[Stored records]
'''
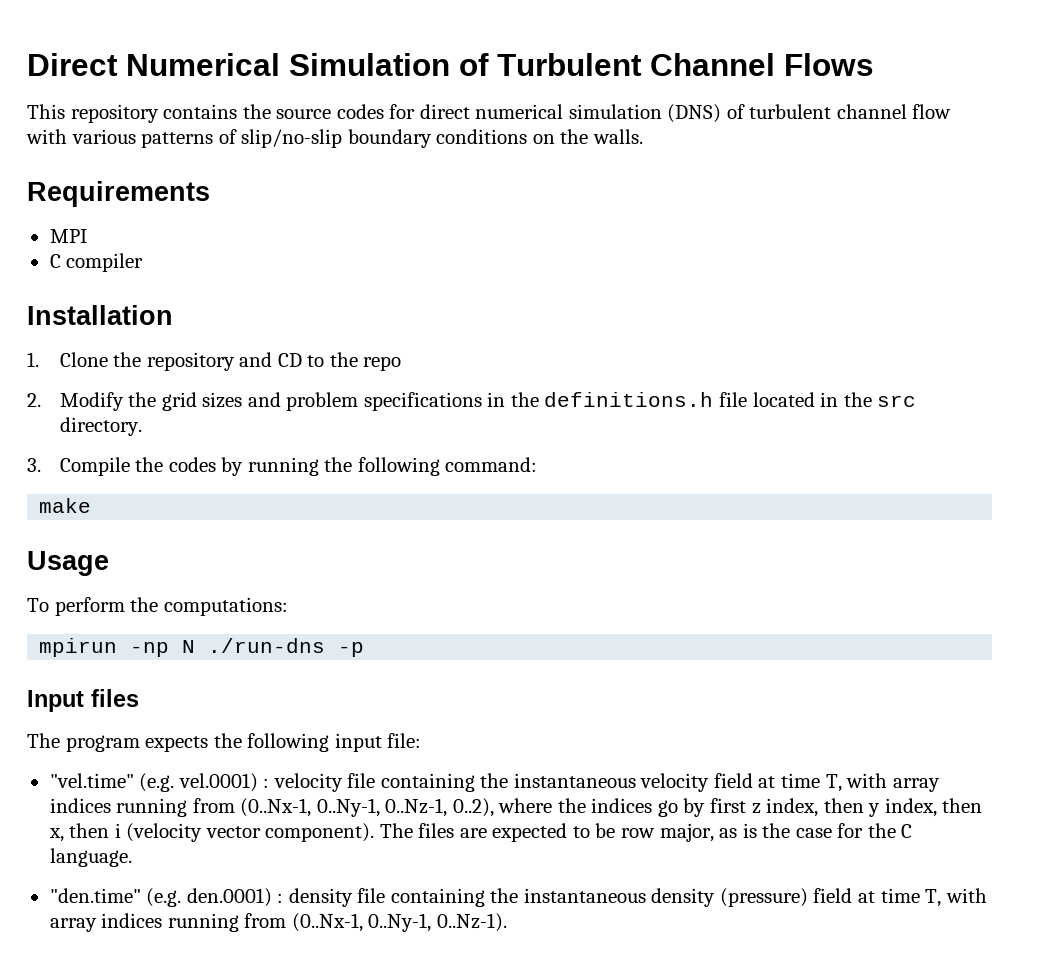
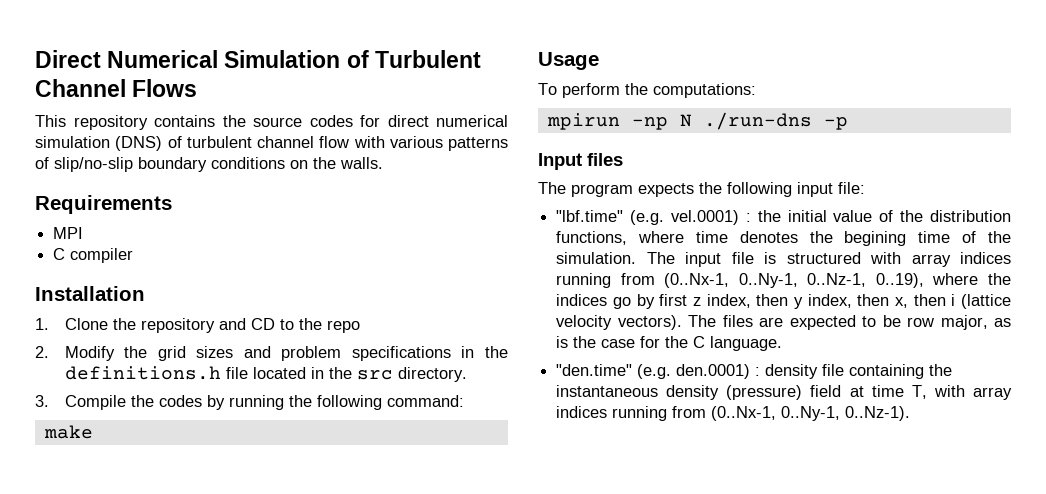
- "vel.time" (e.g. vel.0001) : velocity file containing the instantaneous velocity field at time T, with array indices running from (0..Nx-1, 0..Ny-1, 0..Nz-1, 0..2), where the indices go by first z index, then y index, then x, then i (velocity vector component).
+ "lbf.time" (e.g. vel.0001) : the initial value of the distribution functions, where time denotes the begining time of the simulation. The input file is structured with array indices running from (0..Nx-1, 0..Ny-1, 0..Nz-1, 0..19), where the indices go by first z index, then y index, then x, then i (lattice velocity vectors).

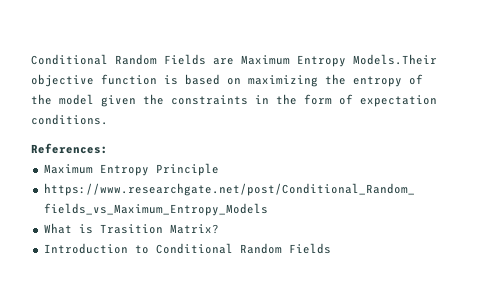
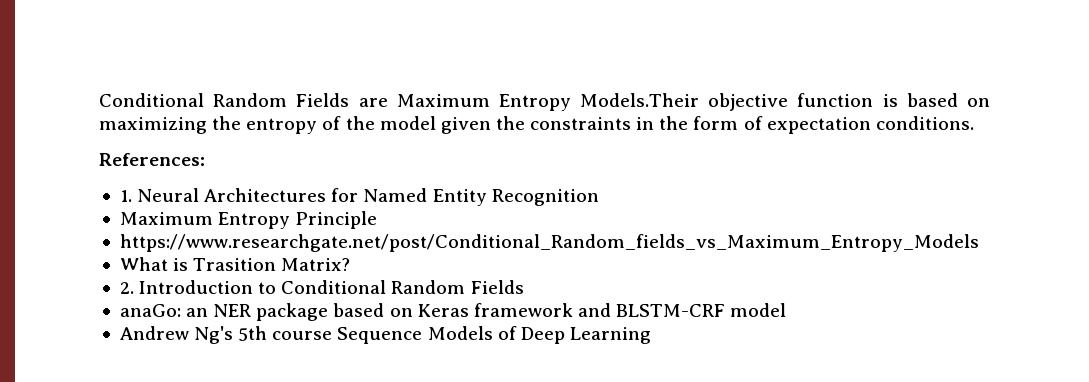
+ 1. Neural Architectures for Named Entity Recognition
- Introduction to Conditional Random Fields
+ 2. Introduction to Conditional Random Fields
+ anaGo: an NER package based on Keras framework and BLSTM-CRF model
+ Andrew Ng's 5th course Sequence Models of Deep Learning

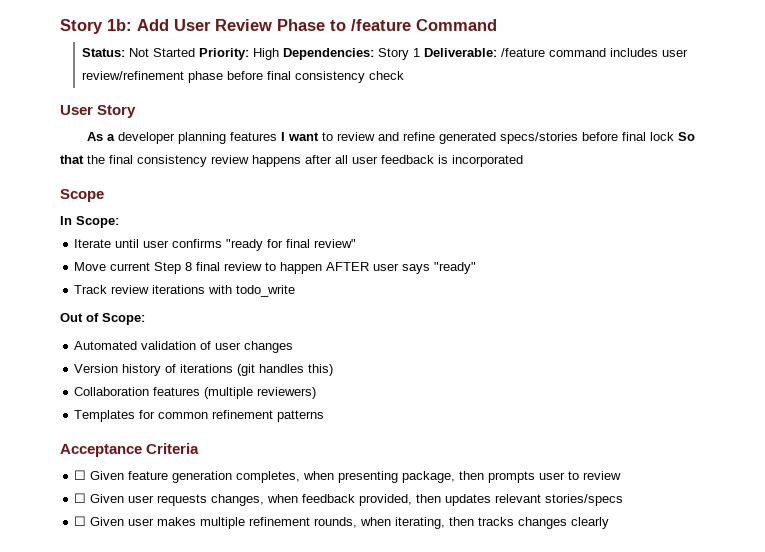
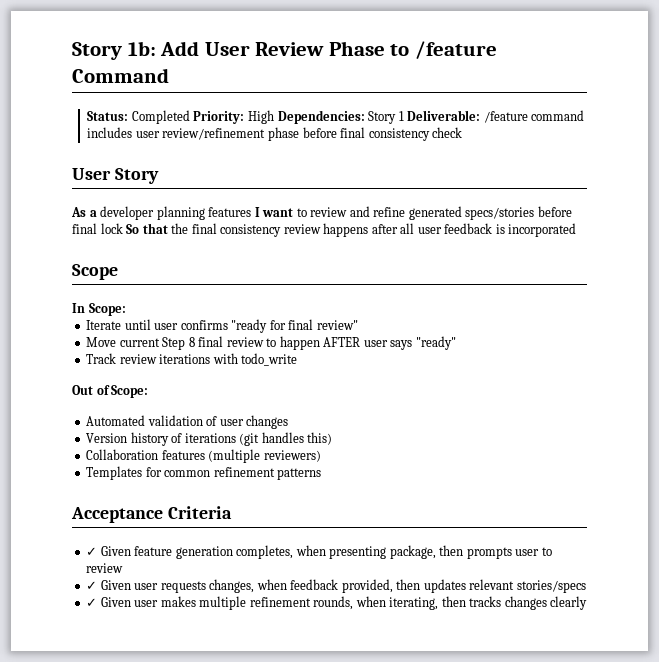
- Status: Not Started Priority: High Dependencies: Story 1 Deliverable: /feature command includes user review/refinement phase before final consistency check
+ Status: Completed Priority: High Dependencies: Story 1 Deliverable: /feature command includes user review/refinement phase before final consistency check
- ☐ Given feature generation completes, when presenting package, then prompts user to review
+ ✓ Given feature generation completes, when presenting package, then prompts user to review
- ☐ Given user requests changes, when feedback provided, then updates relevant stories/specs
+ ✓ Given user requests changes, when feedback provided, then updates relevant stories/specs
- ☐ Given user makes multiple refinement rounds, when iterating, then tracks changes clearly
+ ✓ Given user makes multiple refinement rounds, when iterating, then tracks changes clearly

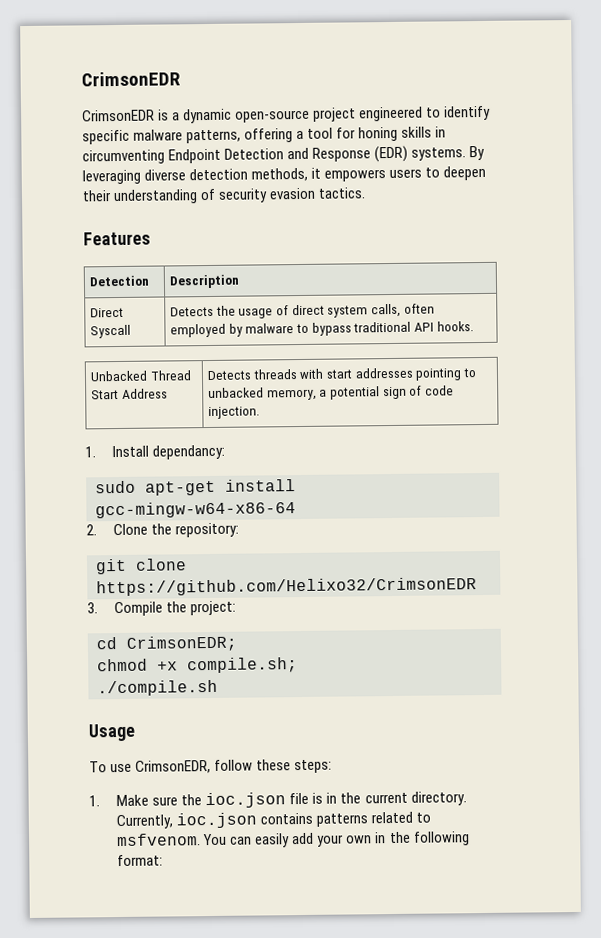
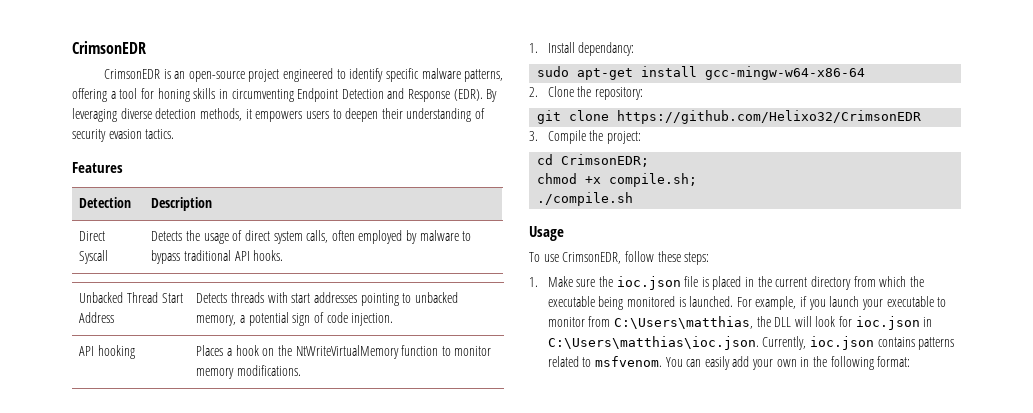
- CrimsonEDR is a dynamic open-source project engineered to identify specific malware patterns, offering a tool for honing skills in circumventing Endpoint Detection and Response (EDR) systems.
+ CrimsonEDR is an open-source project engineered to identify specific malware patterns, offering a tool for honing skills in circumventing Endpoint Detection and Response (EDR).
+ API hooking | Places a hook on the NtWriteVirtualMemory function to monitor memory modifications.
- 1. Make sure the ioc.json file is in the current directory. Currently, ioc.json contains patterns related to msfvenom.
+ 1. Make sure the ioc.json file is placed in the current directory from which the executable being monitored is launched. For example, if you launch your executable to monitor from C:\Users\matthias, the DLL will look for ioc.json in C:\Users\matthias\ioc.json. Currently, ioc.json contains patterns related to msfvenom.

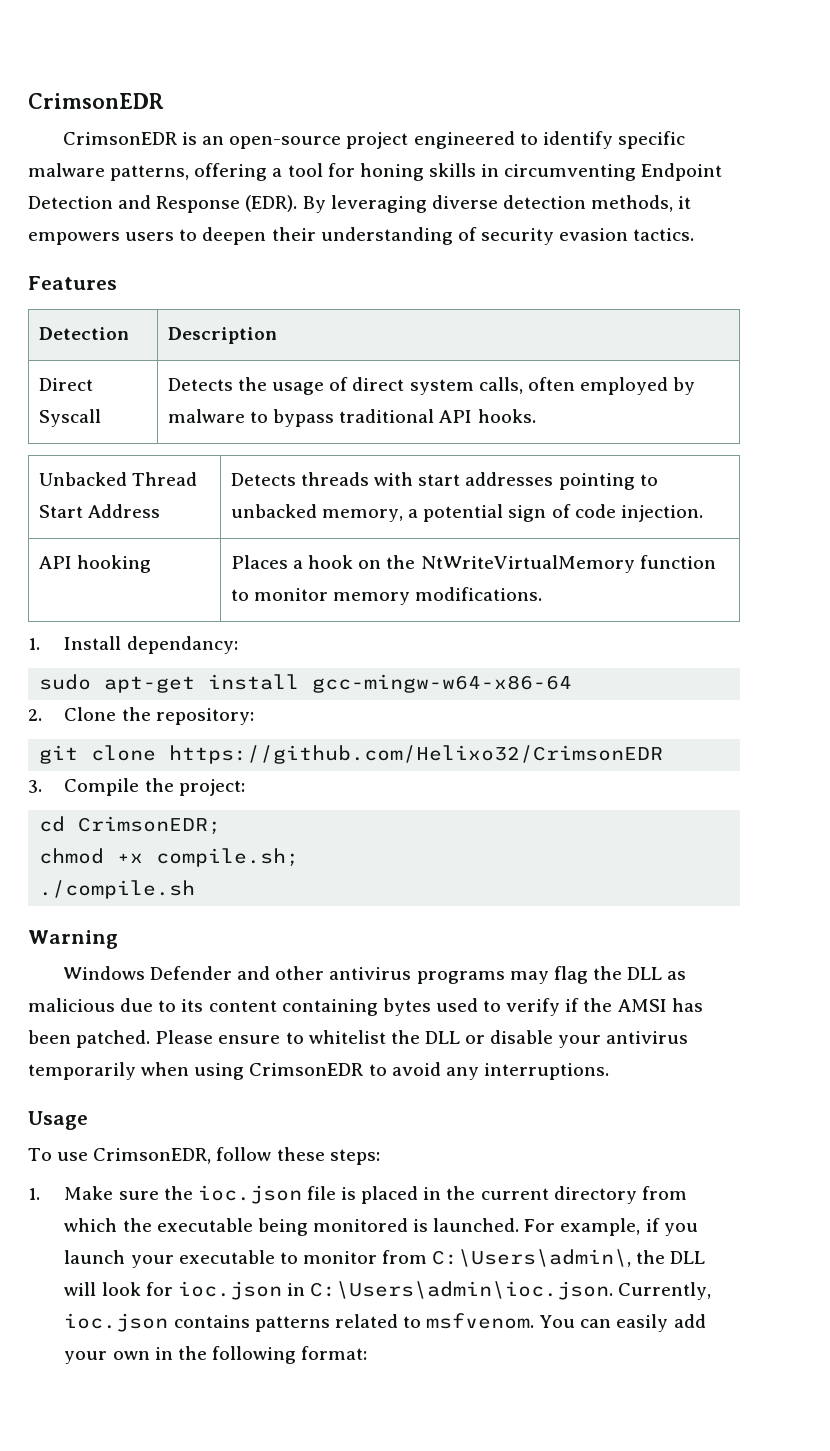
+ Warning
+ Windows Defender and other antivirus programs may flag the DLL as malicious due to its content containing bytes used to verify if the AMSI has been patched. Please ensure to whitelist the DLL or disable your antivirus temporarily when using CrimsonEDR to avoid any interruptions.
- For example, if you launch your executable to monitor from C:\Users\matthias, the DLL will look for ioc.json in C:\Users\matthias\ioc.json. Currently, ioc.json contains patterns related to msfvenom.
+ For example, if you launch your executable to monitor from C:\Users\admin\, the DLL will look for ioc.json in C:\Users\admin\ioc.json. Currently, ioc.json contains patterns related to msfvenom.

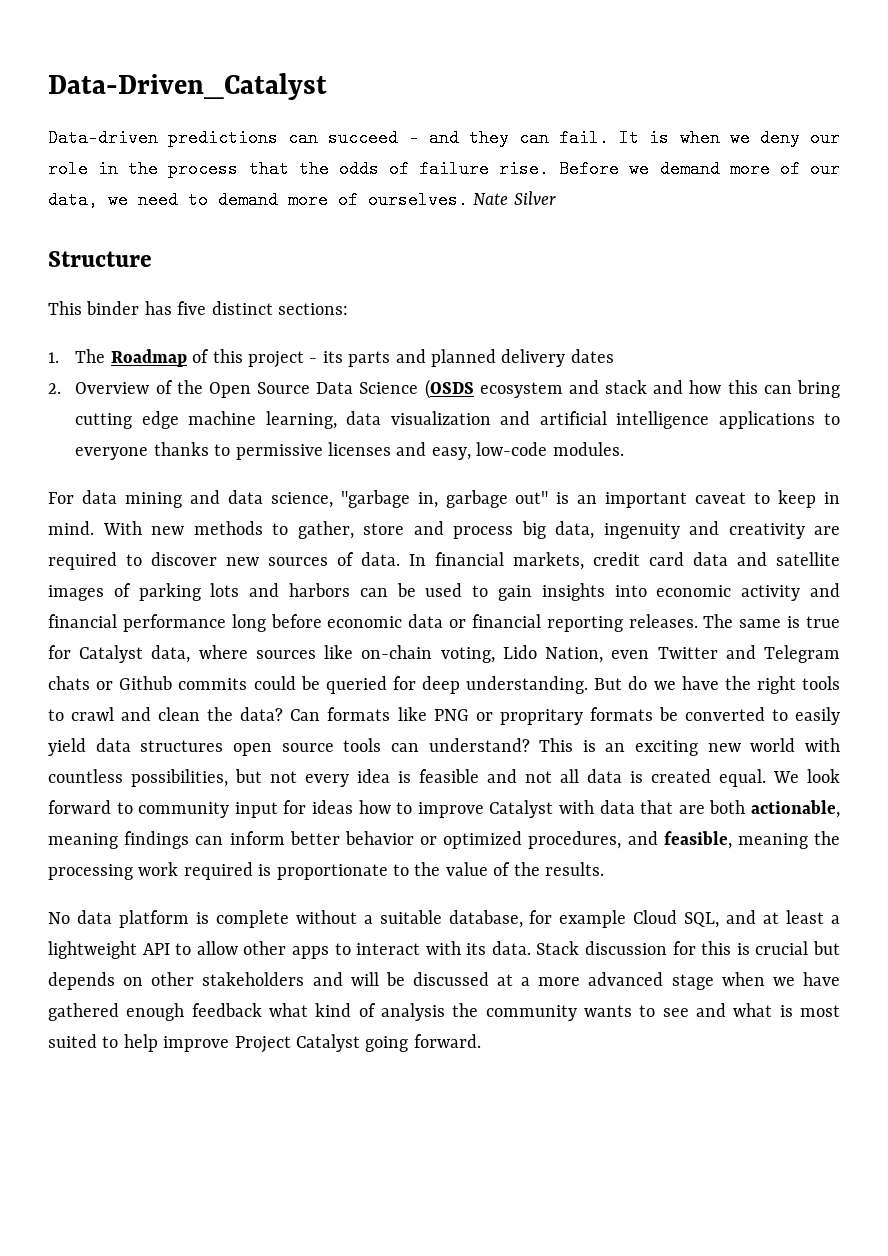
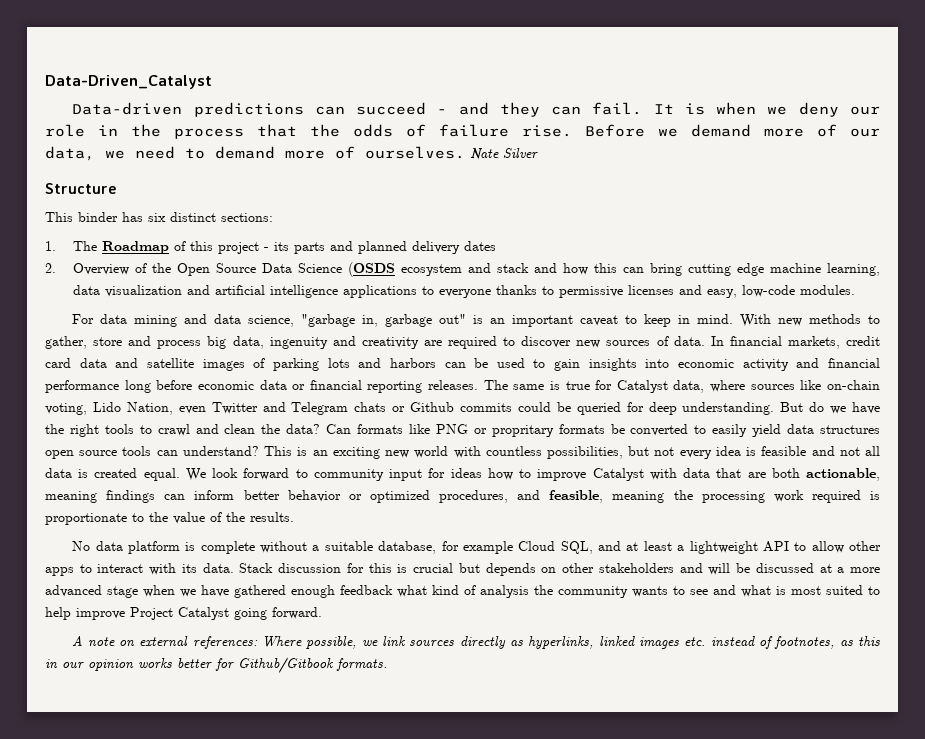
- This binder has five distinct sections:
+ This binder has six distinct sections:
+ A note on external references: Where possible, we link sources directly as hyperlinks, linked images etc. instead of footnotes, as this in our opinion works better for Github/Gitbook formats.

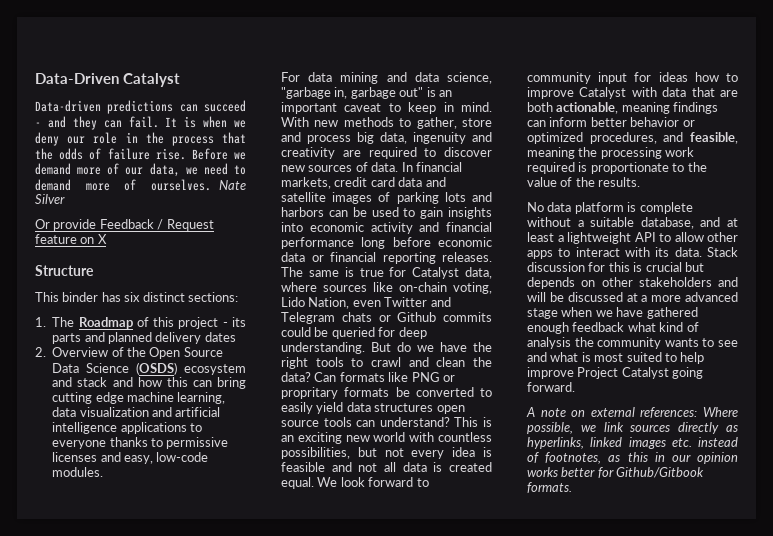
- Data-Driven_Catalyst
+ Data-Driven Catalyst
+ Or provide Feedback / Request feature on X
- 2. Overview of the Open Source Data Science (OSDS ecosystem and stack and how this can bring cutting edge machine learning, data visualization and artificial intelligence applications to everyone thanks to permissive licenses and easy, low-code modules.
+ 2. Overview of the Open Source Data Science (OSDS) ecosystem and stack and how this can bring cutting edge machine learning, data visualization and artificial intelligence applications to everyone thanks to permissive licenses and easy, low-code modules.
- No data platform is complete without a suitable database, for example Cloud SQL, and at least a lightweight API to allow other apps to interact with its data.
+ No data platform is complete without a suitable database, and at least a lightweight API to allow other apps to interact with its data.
'''
**TO DO:** Please set down the data above exactly as given, leaving every picture out.

**EXPECTED OUTPUT:**
- "vel.time" (e.g. vel.0001) : velocity file containing the instantaneous velocity field at time T, with array indices running from (0..Nx-1, 0..Ny-1, 0..Nz-1, 0..2), where the indices go by first z index, then y index, then x, then i (velocity vector component).
+ "lbf.time" (e.g. vel.0001) : the initial value of the distribution functions, where time denotes the begining time of the simulation. The input file is structured with array indices running from (0..Nx-1, 0..Ny-1, 0..Nz-1, 0..19), where the indices go by first z index, then y index, then x, then i (lattice velocity vectors).

+ 1. Neural Architectures for Named Entity Recognition
- Introduction to Conditional Random Fields
+ 2. Introduction to Conditional Random Fields
+ anaGo: an NER package based on Keras framework and BLSTM-CRF model
+ Andrew Ng's 5th course Sequence Models of Deep Learning

- Status: Not Started Priority: High Dependencies: Story 1 Deliverable: /feature command includes user review/refinement phase before final consistency check
+ Status: Completed Priority: High Dependencies: Story 1 Deliverable: /feature command includes user review/refinement phase before final consistency check
- ☐ Given feature generation completes, when presenting package, then prompts user to review
+ ✓ Given feature generation completes, when presenting package, then prompts user to review
- ☐ Given user requests changes, when feedback provided, then updates relevant stories/specs
+ ✓ Given user requests changes, when feedback provided, then updates relevant stories/specs
- ☐ Given user makes multiple refinement rounds, when iterating, then tracks changes clearly
+ ✓ Given user makes multiple refinement rounds, when iterating, then tracks changes clearly

- CrimsonEDR is a dynamic open-source project engineered to identify specific malware patterns, offering a tool for honing skills in circumventing Endpoint Detection and Response (EDR) systems.
+ CrimsonEDR is an open-source project engineered to identify specific malware patterns, offering a tool for honing skills in circumventing Endpoint Detection and Response (EDR).
+ API hooking | Places a hook on the NtWriteVirtualMemory function to monitor memory modifications.
- 1. Make sure the ioc.json file is in the current directory. Currently, ioc.json contains patterns related to msfvenom.
+ 1. Make sure the ioc.json file is placed in the current directory from which the executable being monitored is launched. For example, if you launch your executable to monitor from C:\Users\matthias, the DLL will look for ioc.json in C:\Users\matthias\ioc.json. Currently, ioc.json contains patterns related to msfvenom.

+ Warning
+ Windows Defender and other antivirus programs may flag the DLL as malicious due to its content containing bytes used to verify if the AMSI has been patched. Please ensure to whitelist the DLL or disable your antivirus temporarily when using CrimsonEDR to avoid any interruptions.
- For example, if you launch your executable to monitor from C:\Users\matthias, the DLL will look for ioc.json in C:\Users\matthias\ioc.json. Currently, ioc.json contains patterns related to msfvenom.
+ For example, if you launch your executable to monitor from C:\Users\admin\, the DLL will look for ioc.json in C:\Users\admin\ioc.json. Currently, ioc.json contains patterns related to msfvenom.

- This binder has five distinct sections:
+ This binder has six distinct sections:
+ A note on external references: Where possible, we link sources directly as hyperlinks, linked images etc. instead of footnotes, as this in our opinion works better for Github/Gitbook formats.

- Data-Driven_Catalyst
+ Data-Driven Catalyst
+ Or provide Feedback / Request feature on X
- 2. Overview of the Open Source Data Science (OSDS ecosystem and stack and how this can bring cutting edge machine learning, data visualization and artificial intelligence applications to everyone thanks to permissive licenses and easy, low-code modules.
+ 2. Overview of the Open Source Data Science (OSDS) ecosystem and stack and how this can bring cutting edge machine learning, data visualization and artificial intelligence applications to everyone thanks to permissive licenses and easy, low-code modules.
- No data platform is complete without a suitable database, for example Cloud SQL, and at least a lightweight API to allow other apps to interact with its data.
+ No data platform is complete without a suitable database, and at least a lightweight API to allow other apps to interact with its data.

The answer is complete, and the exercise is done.